溺愛トレード

 最上階の特別な人しか入れない特別な部屋に私たち三人分の席が用意されていた。

 実乃璃は食前酒を熱心に選び、フランス語のわからない(わかったとこで銘柄がわからない)私たちは「同じものを」と適当にこたえる。


「あのね、さっそくだけど文ちゃん……」


 実乃璃は大きな瞳にうっすらと涙をためるふりをして斜め四十五度下に視線を落とし、ロックアウトした。
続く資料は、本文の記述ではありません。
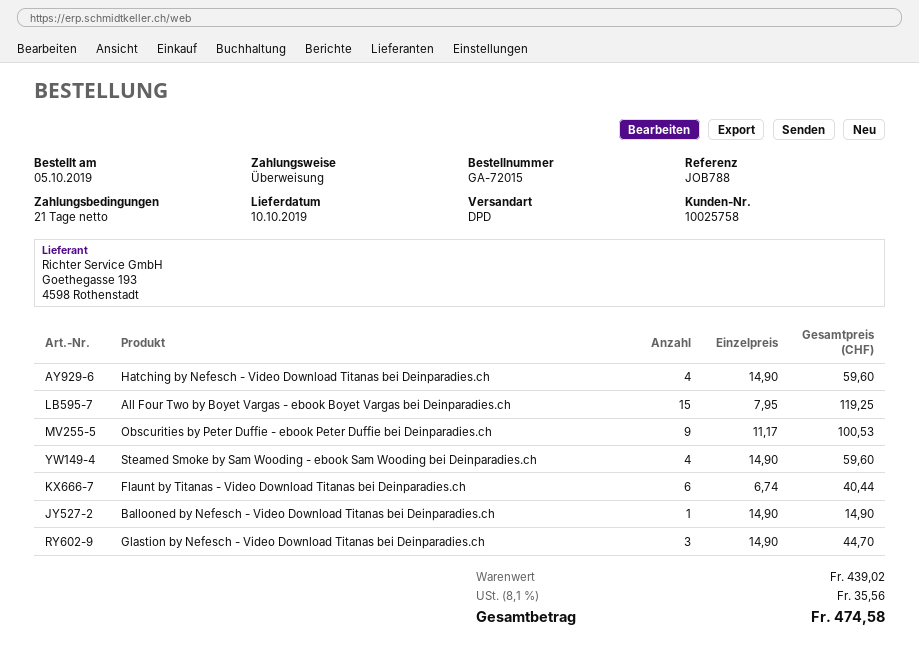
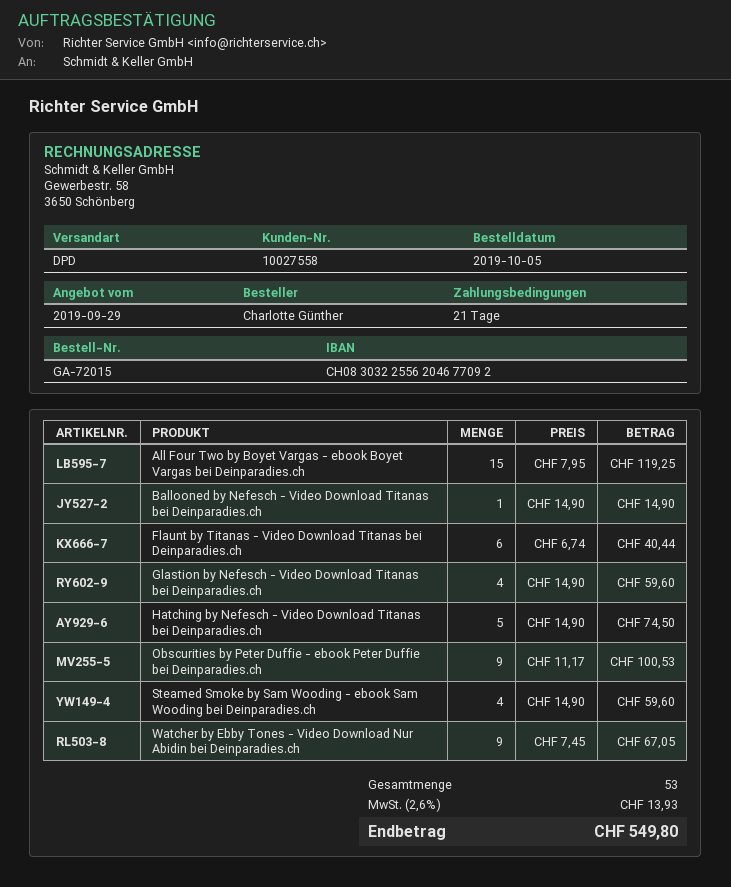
customer number: 10025758 -> 10027558
Hatching by Nefesch - Video Download Titanas bei Deinparadies.ch: 4 x 14.90 = 59.60 -> 5 x 14.90 = 74.50
Glastion by Nefesch - Video Download Titanas bei Deinparadies.ch: 3 x 14.90 = 44.70 -> 4 x 14.90 = 59.60
Watcher by Ebby Tones - Video Download Nur Abidin bei Deinparadies.ch: none -> 9 x 7.45 = 67.05
tax: 8.1% = 35.56 -> 2.6% = 13.93
total: 474.58 -> 549.80

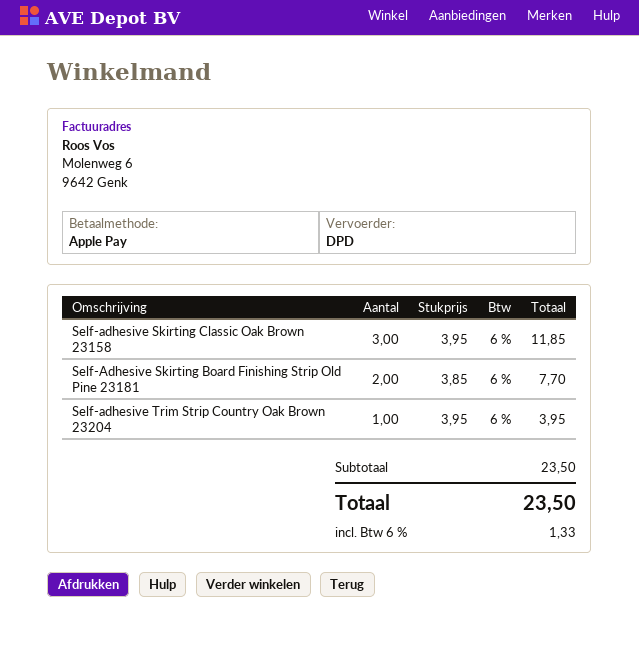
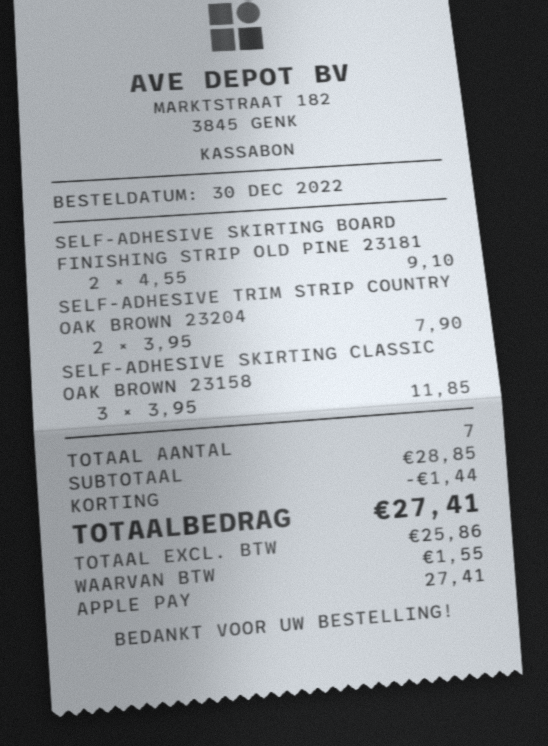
Self-Adhesive Skirting Board Finishing Strip Old Pine 23181: 2 x 3.85 = 7.70 -> 2 x 4.55 = 9.10
Self-adhesive Trim Strip Country Oak Brown 23204: 1 x 3.95 = 3.95 -> 2 x 3.95 = 7.90
subtotal: 23.50 -> 28.85
discount: none -> 1.44
tax: 1.33 -> 1.55
total: 23.50 -> 27.41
 このアングルは、実乃璃の得意アングルのお決まりパターンで、相手に最高に可憐に切なく見せる術を得ている。


「お父様が、結婚しろっておっしゃるの」

「へー、いいんじゃない」


 実乃璃のファザコンぶりは、ちょっとやそっとじゃ理解できないレベルだ。

 お父様が大好き、お父様は絶対、お父様は神様、お父様はATMだ。しかも二十四時間営業、手数料なし!


「わかってるわ、文ちゃん。そうよね、私たちまだ二十四だもの。結婚なんてまだはやい。文ちゃんなら絶対わかってくれると思ってた」


 いいんじゃない、というアドバイスは完全無欠の無駄となった。